# [Directions]
Although the records contain pictures, the copy should leave them out and match everything else exactly.

****************************************

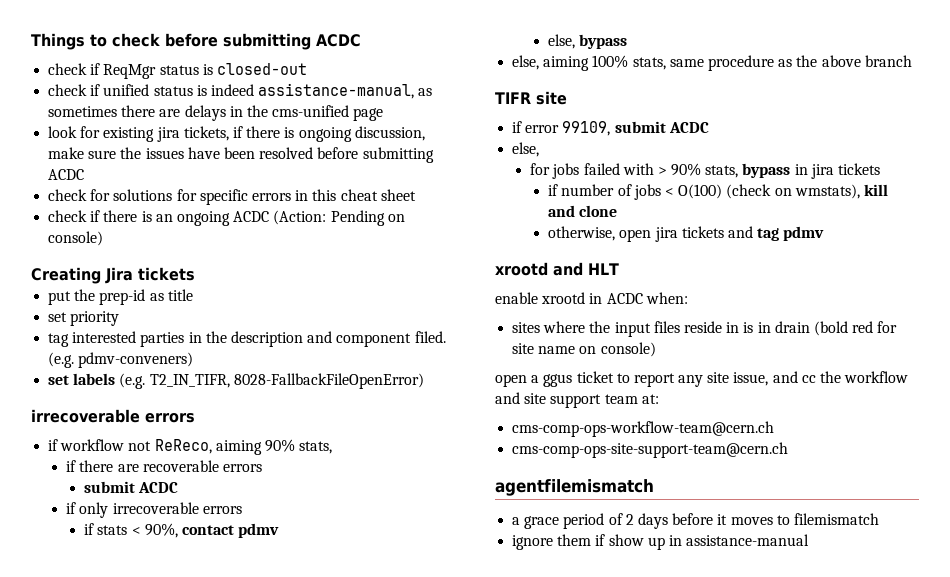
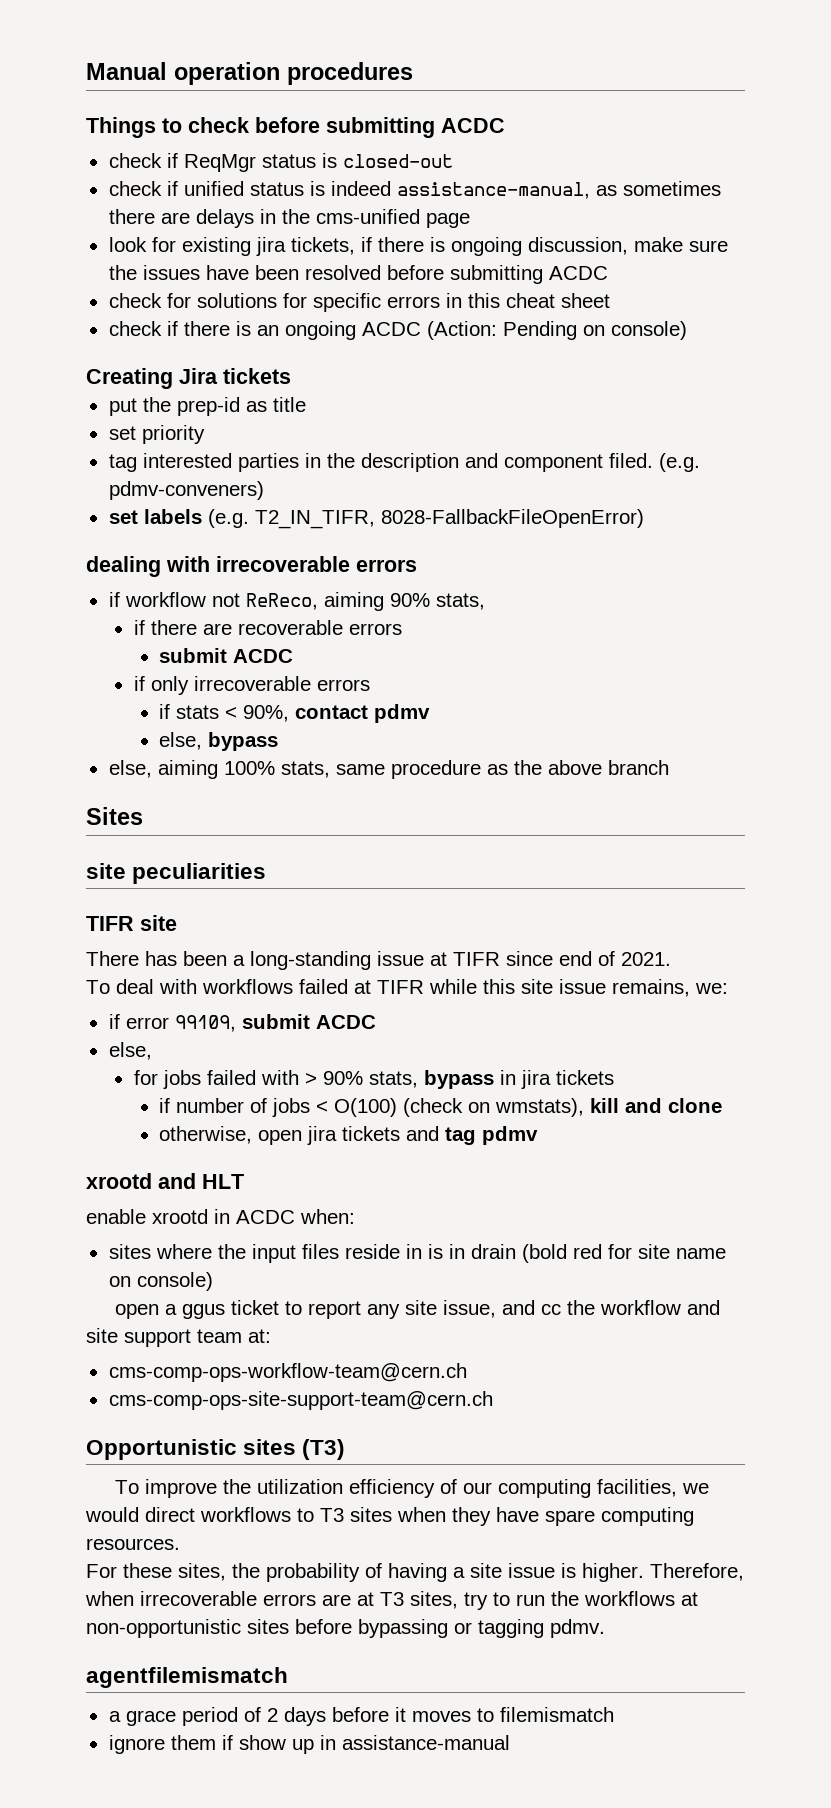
(31, 41) none -> [86,62,413,85] Manual operation procedures //
(424, 381) none -> [86,556,210,577] dealing with
(912, 61) none -> [86,807,143,825] [86,863,267,884] // Sites // site peculiarities
(567, 98) none -> [86,951,671,970] [86,979,728,997] // There has been a long-standing issue at TIFR since end of 2021. // To deal with workflows failed at TIFR while this site issue remains, we:
(789, 450) none -> [86,1439,346,1460] [115,1479,710,1498] [85,1507,694,1526] [86,1538,180,1550] [86,1563,744,1582] [85,1591,698,1610] [86,1619,605,1638] // Opportunistic sites (T3) // To improve the utilization efficiency of our computing facilities, we would direct workflows to T3 sites when they have spare computing resources. // For these sites, the probability of having a site issue is higher. Therefore, when irrecoverable errors are at T3 sites, try to run the workflows at non-opportunistic sites before bypassing or tagging pdmv.

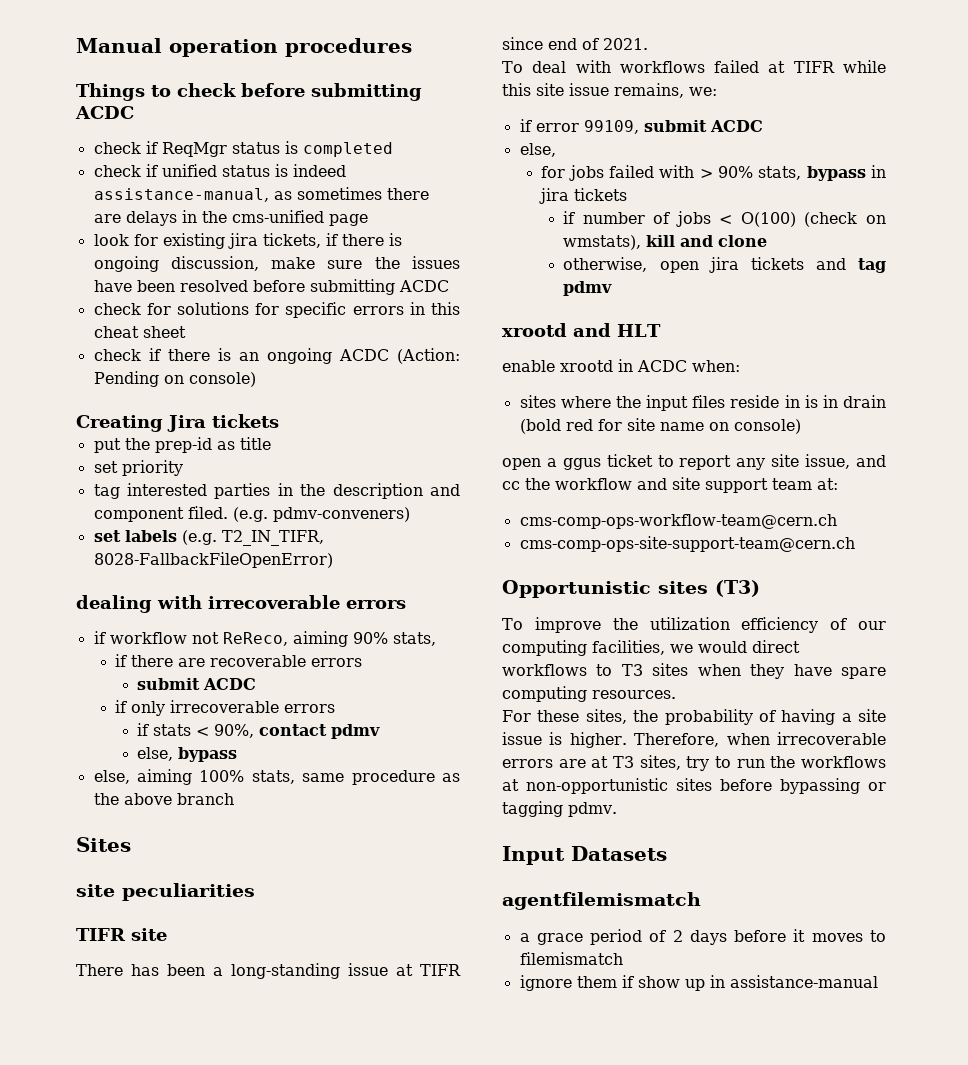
[342,154,453,168] closed-out -> [302,142,393,157] completed
(605, 1628) none -> [502,846,667,865] // Input Datasets

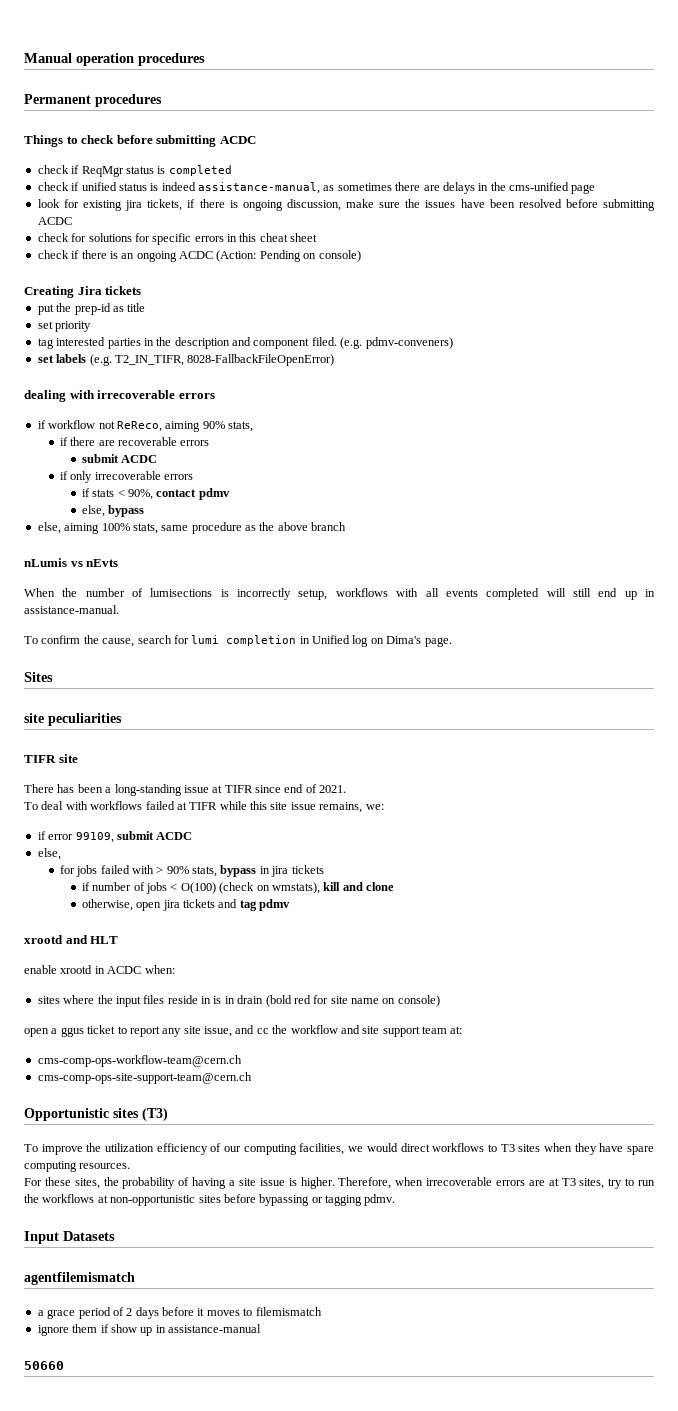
(412, 47) none -> [24,94,162,107] // Permanent procedures
(234, 799) none -> [24,558,119,567] [24,588,656,600] [24,605,119,614] [24,635,452,647] // nLumis vs nEvts // When the number of lumisections is incorrectly setup, workflows with all events completed will still end up in assistance-manual. // To confirm the cause, search for lumi completion in Unified log on Dima's page.
(878, 981) none -> [24,1361,64,1370] // 50660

****************************************

# [Answer section]
(31, 41) none -> [86,62,413,85] Manual operation procedures //
(424, 381) none -> [86,556,210,577] dealing with
(912, 61) none -> [86,807,143,825] [86,863,267,884] // Sites // site peculiarities
(567, 98) none -> [86,951,671,970] [86,979,728,997] // There has been a long-standing issue at TIFR since end of 2021. // To deal with workflows failed at TIFR while this site issue remains, we:
(789, 450) none -> [86,1439,346,1460] [115,1479,710,1498] [85,1507,694,1526] [86,1538,180,1550] [86,1563,744,1582] [85,1591,698,1610] [86,1619,605,1638] // Opportunistic sites (T3) // To improve the utilization efficiency of our computing facilities, we would direct workflows to T3 sites when they have spare computing resources. // For these sites, the probability of having a site issue is higher. Therefore, when irrecoverable errors are at T3 sites, try to run the workflows at non-opportunistic sites before bypassing or tagging pdmv.

[342,154,453,168] closed-out -> [302,142,393,157] completed
(605, 1628) none -> [502,846,667,865] // Input Datasets

(412, 47) none -> [24,94,162,107] // Permanent procedures
(234, 799) none -> [24,558,119,567] [24,588,656,600] [24,605,119,614] [24,635,452,647] // nLumis vs nEvts // When the number of lumisections is incorrectly setup, workflows with all events completed will still end up in assistance-manual. // To confirm the cause, search for lumi completion in Unified log on Dima's page.
(878, 981) none -> [24,1361,64,1370] // 50660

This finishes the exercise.